The agreement echoes earlier safety moves by big automakers. In the late 1980s, Chrysler began installing airbags in all its vehicles. In the 2000s, GM, Ford and others agreed to make anti-rollover technology standard on most sport utility vehicles in response to mounting deaths from rollover accidents in such vehicles. Stability control is now mandatory on light vehicles.
Automatic emergency breaking, or AEB, is widely recognized as a life-saving technology that uses radar, cameras and lasers to monitor road conditions and an apply brakes autonomously to avoid collisions. But analysts say it could take several years for automakers to redesign the electrical and braking systems of their cars to enable autonomous braking.
Among the automotive technology suppliers that could benefit from widespread adoption of autonomous braking are Continental AG, Robert Bosch GmbH, Delphi Automotive PLC, Denso Corp. and Autoliv Inc.
The technology is currently available as an option in only about 4 percent of cars in North America, according to the business information firm IHS Inc.
Several automakers previously signaled plans to offer autonomous braking on more vehicles. Toyota said earlier this year said that by the end of 2017 it would offer such systems in option packages for nearly all its models, with the technology packages ranging from $300 to about $500 in price.

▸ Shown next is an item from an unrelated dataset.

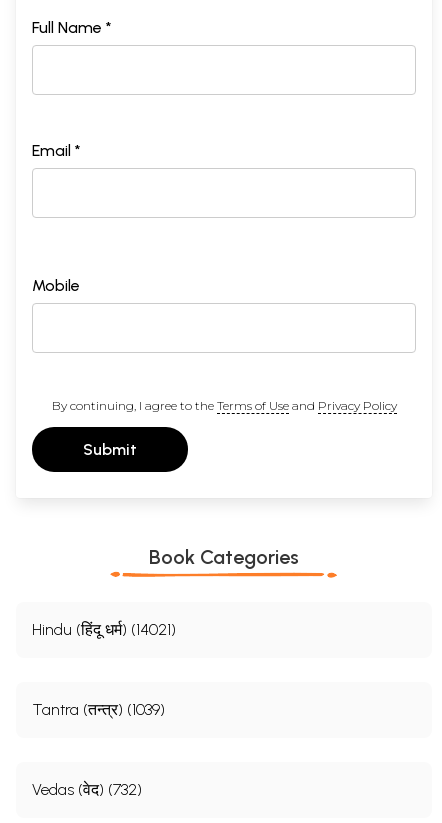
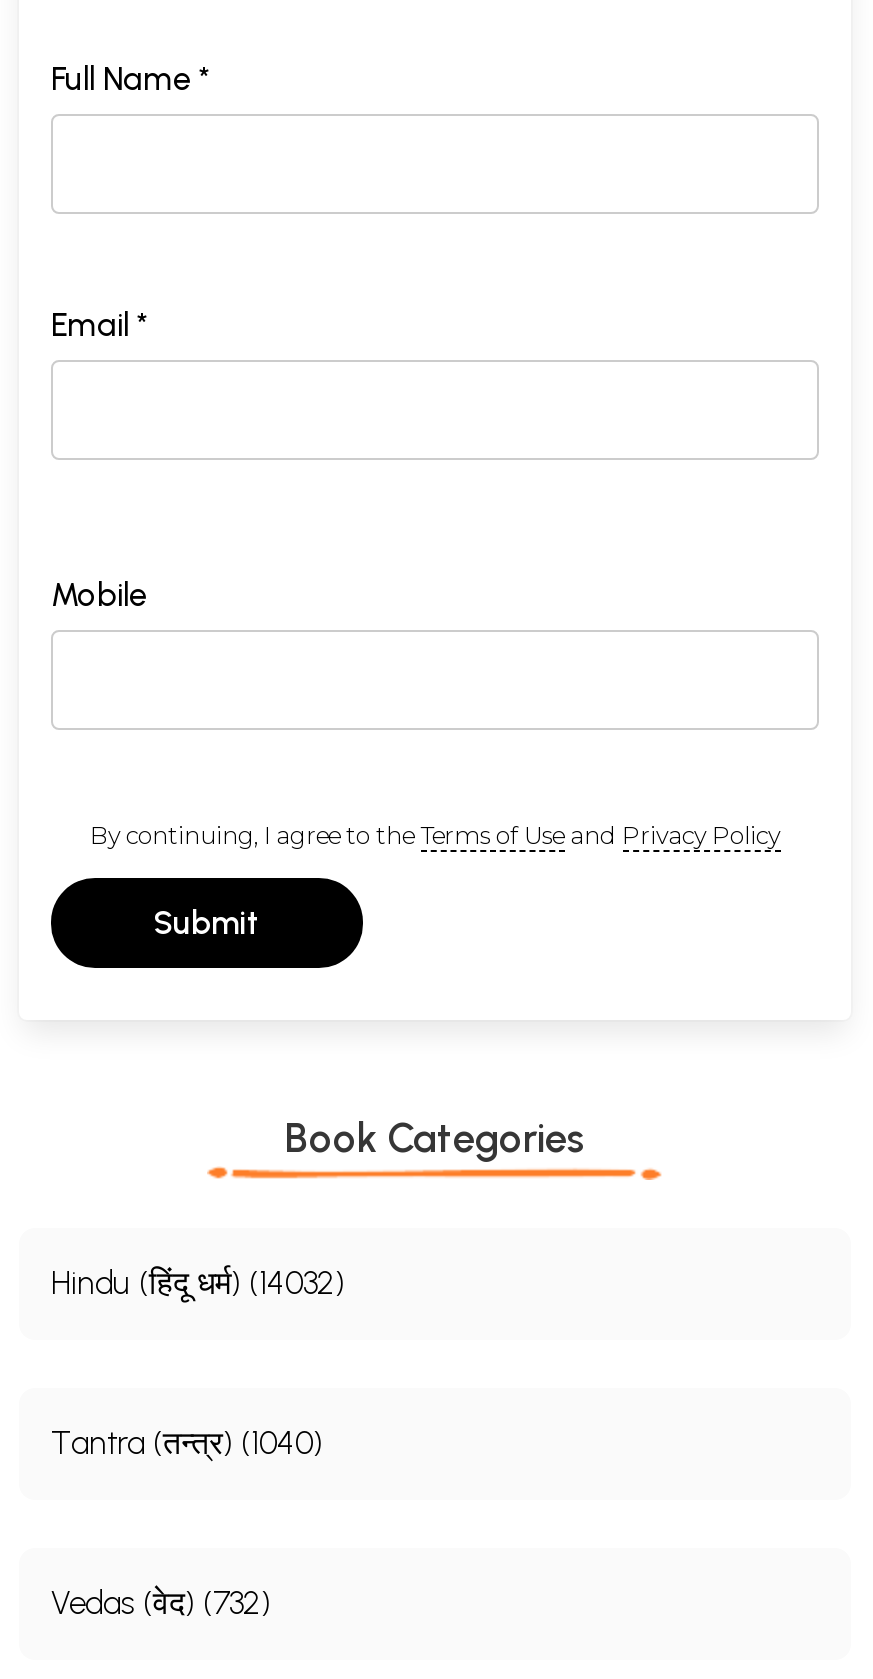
- Hindu (हिंदू धर्म) (14021)
+ Hindu (हिंदू धर्म) (14032)

- Tantra (तन्त्र) (1039)
+ Tantra (तन्त्र) (1040)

Federal officials say AEB can help avoid rear-end collisions, which accounted for one-third of all police-reported car crashes in 2013.
Studies, including a recent IIHS report, also show that AEB technology can reduce insurance injury claims by as much as 35 percent.
IIHS and the National Highway Traffic Safety Administration will set performance criteria for manufacturers and determine how soon car buyers can expect to see AEB technology as standard equipment.